おさる獣医師の動物園歳時記
【 「イヌヒヒ」に会いに来て! 編 】
いつもは裏方でサルの診療にあたっている「おさるの獣医師」が
緑豊かな動物園の自然と動物について
感じるままにシャッターをきり 書きとった「動物園歳時記」です

いよいよ今年もあと残すところわずかとなりました。来年は戌年です。
動物園には「イヌヒヒ」とも呼ばれる人気者のサルがいます。
そのサルの名は「ドグエラヒヒ」(写真)。
学名や体色、生息域から「アヌビスヒヒ」「オリーブヒヒ」
「サバンナヒヒ」と欧米ではいろいろな名で呼ばれていますが、
サルの中で比較的大型、四足歩行の地上生活者、鼻先が長くて、
「ワン」と鳴く(ように聞こえる!?)といった特徴があります。
「ドグエラ」とは、「犬に似た」という意味があるので、
よく特徴をとらえた呼び名だと思います。

大人の体毛は、写真のように黒味がかった淡いオリーブ色です。
1本1本を見ると、根元が褐色でオリーブ色と黒色のまだら状となって
います。

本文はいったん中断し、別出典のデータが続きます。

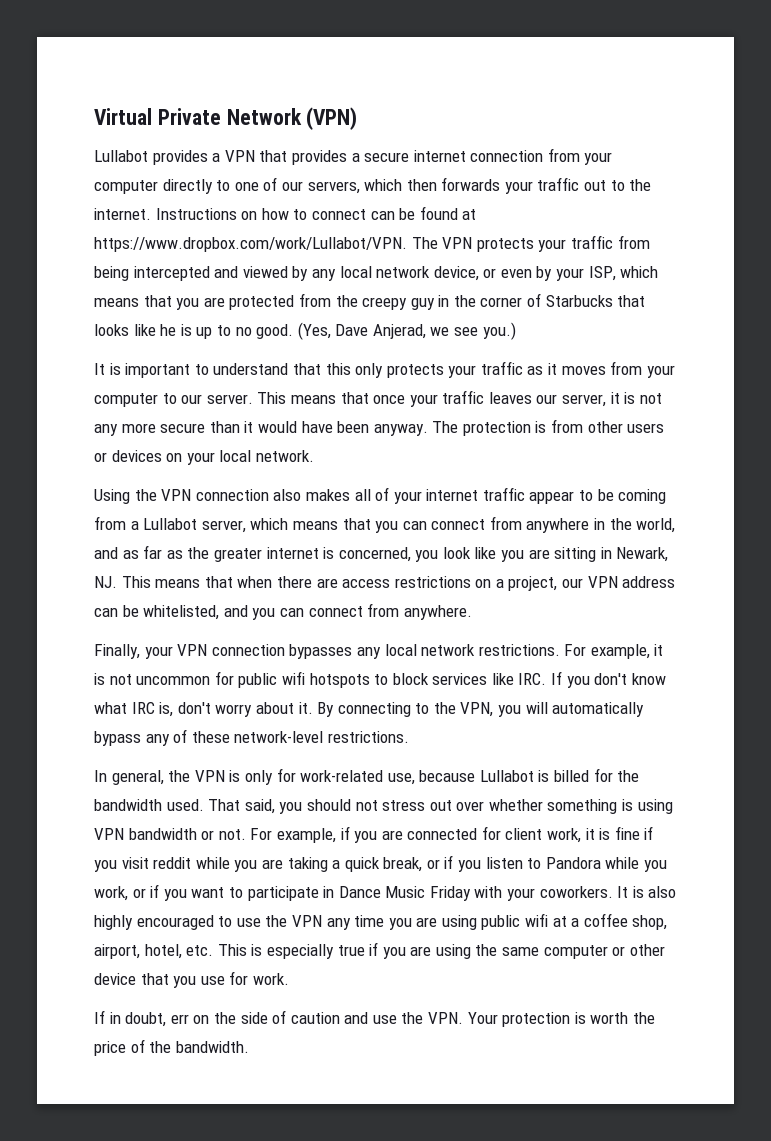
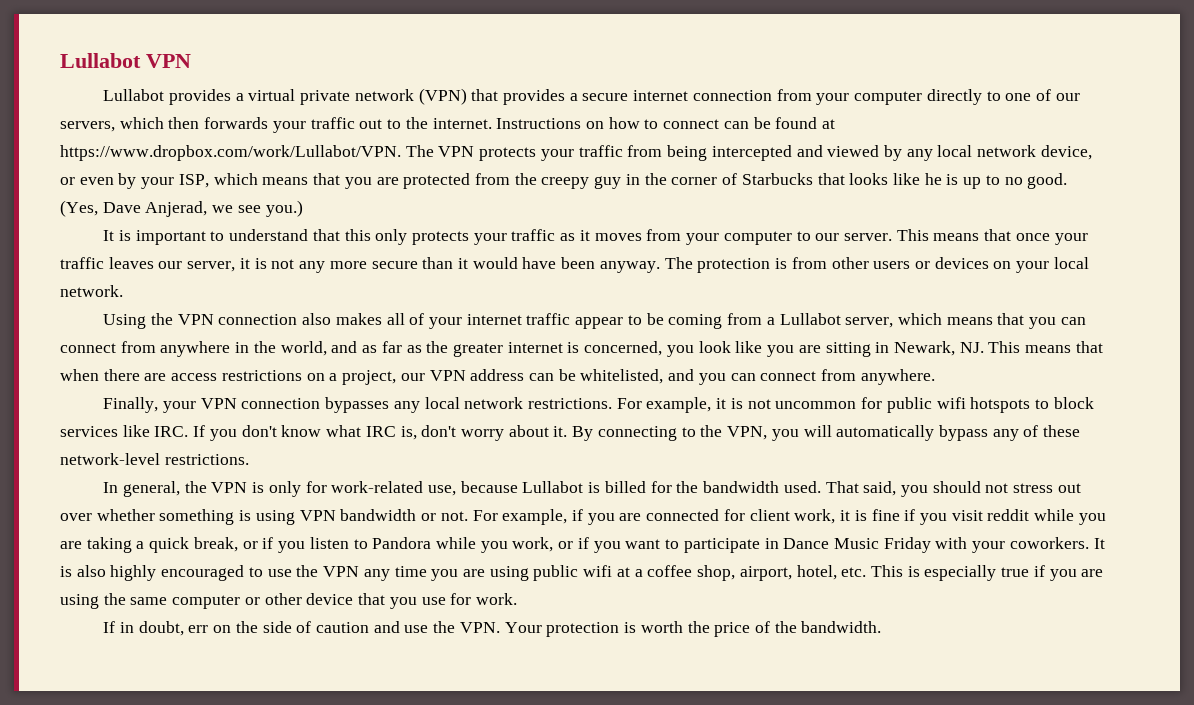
[94,107,358,130] Virtual Private Network (VPN) -> [60,53,191,68] Lullabot VPN
[224,150,255,162] VPN -> [248,88,467,105] virtual private network (VPN)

露出した皮膚は黒色です。一方、赤ちゃんの時には体毛は黒一色で、
皮膚は肌色。このため群れの中で比較的容易にさがすことができます。
現在、よちよち歩きの赤ちゃんもいますので、見ていて飽きません。
この赤ちゃんは、群れの緊張を解きほぐす役目も担っていて、争った大人の
オス同士が赤ちゃんを抱いた母子を挟んで仲直りをしている光景も観察できます。

時には、この写真のように大人オスが赤ちゃんを抱きかかえることもあります。
母親や赤ちゃん本人はあまり喜んではいないように見えますが、
こうした緊張緩和策がもともと備わっているのでしょうね。
今年は「愛・地球博」が開催され、自然を考える年でした。
同時に小さな子どもにまつわる悲惨な事件が続発した年でもありました。
来年は豊かな自然の中、子ども達がより安心して元気にすごせる年になるといいですね。
この原稿は中日新聞愛知県広域近郷版に掲載された「愛ラブ自然」を元に
新たな写真を加えています。またテキストは加筆修正を加えています。